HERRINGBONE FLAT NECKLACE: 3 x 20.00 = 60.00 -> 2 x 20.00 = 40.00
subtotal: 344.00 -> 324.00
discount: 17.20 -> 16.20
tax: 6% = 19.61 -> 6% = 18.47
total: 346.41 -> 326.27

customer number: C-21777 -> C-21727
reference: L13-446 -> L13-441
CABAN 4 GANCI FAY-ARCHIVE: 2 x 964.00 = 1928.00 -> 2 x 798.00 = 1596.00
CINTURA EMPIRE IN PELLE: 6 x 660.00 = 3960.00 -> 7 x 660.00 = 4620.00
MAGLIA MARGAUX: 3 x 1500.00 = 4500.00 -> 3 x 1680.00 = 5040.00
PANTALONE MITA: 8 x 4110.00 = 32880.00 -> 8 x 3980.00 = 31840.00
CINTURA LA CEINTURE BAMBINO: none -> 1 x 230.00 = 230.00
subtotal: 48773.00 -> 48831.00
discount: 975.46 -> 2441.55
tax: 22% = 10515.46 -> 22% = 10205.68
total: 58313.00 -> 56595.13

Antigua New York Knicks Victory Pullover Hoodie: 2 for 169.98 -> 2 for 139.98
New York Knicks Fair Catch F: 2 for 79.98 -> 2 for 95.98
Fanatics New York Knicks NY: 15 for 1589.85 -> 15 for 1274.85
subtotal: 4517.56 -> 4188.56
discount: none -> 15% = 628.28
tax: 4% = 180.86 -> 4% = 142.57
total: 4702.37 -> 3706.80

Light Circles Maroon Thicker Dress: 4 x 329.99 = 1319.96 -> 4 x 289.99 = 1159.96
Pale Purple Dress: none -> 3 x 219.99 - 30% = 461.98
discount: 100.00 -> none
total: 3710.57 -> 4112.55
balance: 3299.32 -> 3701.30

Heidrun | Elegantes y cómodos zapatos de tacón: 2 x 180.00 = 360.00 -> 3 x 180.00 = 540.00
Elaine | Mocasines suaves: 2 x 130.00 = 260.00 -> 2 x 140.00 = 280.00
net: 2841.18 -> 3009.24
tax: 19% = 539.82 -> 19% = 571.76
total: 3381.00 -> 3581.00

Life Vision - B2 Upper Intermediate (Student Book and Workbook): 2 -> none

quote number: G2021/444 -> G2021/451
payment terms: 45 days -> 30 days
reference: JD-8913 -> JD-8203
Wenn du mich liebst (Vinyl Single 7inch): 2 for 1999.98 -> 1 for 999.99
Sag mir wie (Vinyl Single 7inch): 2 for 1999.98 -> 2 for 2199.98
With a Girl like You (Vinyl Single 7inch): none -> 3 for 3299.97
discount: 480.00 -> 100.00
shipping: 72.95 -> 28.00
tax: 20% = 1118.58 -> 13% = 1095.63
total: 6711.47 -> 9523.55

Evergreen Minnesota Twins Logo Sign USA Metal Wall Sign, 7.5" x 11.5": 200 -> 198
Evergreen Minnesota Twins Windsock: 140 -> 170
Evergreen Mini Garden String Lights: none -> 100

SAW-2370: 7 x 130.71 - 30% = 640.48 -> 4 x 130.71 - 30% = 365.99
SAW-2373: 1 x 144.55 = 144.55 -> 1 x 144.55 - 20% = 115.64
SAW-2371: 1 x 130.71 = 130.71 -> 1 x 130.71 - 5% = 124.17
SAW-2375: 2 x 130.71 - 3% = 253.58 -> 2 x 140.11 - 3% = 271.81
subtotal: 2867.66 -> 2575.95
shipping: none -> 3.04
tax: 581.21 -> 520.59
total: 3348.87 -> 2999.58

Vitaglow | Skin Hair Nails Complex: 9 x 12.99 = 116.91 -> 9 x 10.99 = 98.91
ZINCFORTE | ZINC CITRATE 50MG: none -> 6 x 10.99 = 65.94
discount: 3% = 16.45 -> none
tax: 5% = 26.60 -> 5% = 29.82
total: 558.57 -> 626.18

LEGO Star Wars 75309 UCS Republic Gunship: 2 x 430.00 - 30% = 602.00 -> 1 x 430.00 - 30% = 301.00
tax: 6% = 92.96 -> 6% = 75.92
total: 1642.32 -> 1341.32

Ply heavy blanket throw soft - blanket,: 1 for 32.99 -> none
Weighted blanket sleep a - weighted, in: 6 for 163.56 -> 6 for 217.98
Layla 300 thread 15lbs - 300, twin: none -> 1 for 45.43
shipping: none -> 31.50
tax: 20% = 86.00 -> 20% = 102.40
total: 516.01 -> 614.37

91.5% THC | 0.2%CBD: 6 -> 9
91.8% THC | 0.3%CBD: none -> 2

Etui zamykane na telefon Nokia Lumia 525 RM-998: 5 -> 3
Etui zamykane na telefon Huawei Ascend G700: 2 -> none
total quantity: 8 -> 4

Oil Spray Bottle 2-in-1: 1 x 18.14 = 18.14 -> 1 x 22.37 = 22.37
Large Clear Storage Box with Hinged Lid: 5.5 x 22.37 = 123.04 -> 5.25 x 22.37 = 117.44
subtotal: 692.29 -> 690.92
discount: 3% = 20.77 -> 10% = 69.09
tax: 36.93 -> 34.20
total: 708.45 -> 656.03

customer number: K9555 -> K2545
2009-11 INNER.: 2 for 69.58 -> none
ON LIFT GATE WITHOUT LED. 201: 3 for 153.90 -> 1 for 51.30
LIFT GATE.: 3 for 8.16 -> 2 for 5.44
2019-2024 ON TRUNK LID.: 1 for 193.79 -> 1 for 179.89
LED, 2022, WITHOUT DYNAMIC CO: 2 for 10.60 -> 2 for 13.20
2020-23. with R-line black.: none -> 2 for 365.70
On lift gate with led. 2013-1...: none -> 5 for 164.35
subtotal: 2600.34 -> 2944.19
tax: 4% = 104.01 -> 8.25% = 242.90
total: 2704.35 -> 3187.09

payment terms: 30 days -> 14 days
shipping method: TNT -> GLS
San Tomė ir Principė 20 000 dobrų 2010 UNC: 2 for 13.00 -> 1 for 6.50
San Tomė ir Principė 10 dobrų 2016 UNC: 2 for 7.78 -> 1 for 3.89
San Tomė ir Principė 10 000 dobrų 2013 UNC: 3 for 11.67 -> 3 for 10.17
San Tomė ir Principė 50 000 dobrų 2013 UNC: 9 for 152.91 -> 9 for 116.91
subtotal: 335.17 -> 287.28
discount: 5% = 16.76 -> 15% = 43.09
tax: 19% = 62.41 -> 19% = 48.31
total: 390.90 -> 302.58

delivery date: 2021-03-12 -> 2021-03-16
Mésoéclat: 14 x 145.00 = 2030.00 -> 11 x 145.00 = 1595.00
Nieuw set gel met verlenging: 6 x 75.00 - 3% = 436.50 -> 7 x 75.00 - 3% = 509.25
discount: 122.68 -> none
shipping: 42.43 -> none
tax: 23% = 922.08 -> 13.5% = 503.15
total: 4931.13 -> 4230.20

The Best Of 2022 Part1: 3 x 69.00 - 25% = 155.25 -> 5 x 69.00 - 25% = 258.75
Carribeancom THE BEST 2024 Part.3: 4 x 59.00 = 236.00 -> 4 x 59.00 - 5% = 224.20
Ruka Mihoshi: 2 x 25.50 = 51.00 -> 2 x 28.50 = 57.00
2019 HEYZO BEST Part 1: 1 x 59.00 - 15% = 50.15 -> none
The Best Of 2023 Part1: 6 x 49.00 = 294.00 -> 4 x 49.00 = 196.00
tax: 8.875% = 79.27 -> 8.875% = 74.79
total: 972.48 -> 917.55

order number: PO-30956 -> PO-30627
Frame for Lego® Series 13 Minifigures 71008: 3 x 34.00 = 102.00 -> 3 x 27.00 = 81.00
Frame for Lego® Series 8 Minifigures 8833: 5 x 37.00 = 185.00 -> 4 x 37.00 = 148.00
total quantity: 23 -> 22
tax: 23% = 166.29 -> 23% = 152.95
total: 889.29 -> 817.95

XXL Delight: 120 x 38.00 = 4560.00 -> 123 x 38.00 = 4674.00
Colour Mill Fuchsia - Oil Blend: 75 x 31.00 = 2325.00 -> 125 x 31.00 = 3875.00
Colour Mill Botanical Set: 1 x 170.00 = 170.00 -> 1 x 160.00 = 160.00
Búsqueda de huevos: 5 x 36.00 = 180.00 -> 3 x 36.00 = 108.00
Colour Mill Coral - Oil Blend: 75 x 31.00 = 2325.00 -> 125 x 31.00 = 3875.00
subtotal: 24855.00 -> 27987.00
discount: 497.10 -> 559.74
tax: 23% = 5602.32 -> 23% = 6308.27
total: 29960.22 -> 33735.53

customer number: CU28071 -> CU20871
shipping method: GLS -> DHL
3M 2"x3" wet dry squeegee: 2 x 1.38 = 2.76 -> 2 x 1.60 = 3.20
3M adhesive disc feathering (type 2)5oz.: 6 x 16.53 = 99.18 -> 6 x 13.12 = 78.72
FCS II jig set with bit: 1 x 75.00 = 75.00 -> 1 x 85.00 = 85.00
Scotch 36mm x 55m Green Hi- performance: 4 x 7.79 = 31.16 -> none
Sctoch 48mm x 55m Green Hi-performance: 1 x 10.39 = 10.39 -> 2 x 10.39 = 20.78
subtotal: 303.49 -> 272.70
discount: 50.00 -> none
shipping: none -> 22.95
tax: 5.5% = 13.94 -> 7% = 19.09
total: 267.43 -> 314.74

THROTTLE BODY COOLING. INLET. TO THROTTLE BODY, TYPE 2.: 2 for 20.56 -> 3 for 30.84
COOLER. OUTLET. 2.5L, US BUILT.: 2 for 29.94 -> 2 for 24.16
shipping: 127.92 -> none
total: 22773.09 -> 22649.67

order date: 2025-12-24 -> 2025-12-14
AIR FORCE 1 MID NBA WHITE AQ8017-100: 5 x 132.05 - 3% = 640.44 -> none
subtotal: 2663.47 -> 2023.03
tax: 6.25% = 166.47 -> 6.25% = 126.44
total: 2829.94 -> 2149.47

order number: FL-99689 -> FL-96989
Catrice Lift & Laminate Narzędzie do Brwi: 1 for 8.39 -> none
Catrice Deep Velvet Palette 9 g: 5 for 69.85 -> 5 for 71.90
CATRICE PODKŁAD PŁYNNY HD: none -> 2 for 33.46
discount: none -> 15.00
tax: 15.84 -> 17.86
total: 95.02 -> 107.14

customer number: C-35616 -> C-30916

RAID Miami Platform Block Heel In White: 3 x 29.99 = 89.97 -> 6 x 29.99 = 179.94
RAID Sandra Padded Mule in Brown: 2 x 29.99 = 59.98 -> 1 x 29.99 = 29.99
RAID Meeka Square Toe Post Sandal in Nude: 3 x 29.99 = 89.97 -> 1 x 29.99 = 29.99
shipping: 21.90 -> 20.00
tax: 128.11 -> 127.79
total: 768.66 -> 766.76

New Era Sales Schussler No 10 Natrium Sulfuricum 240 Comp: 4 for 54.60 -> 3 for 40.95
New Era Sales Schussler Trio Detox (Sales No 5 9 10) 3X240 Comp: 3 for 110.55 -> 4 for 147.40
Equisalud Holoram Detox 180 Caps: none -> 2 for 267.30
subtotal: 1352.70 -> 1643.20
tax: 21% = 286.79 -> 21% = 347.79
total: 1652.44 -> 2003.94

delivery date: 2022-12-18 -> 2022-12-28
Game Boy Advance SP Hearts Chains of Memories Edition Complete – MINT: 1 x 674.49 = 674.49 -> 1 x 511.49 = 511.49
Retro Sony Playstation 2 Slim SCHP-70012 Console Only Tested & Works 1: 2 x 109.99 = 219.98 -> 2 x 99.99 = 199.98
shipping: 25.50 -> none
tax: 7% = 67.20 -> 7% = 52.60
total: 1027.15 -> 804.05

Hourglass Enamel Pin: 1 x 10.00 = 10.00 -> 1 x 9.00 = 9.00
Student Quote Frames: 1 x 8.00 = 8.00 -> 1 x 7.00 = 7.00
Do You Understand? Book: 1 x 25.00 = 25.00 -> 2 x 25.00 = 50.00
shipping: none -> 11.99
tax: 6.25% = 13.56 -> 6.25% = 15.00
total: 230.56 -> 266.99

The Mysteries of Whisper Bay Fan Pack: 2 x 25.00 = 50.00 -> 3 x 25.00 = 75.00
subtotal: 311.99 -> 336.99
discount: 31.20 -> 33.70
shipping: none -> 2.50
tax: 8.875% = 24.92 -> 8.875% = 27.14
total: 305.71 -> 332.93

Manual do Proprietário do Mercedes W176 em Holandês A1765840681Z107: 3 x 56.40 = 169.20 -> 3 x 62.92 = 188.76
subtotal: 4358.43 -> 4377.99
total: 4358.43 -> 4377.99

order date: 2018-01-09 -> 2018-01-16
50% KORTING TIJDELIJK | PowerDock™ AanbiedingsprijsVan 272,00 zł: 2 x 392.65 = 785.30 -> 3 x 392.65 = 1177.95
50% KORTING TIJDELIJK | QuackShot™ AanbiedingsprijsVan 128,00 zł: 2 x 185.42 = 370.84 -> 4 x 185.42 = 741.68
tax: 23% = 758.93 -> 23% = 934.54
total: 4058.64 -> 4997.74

++++++++++

### Exercise prompt
Look above for the line holding "total: 2829.94 -> 2149.47" and the line holding "RAID Miami Platform", then output exactly those two lines and every line between them, nothing more.

### The completed task
total: 2829.94 -> 2149.47

order number: FL-99689 -> FL-96989
Catrice Lift & Laminate Narzędzie do Brwi: 1 for 8.39 -> none
Catrice Deep Velvet Palette 9 g: 5 for 69.85 -> 5 for 71.90
CATRICE PODKŁAD PŁYNNY HD: none -> 2 for 33.46
discount: none -> 15.00
tax: 15.84 -> 17.86
total: 95.02 -> 107.14

customer number: C-35616 -> C-30916

RAID Miami Platform Block Heel In White: 3 x 29.99 = 89.97 -> 6 x 29.99 = 179.94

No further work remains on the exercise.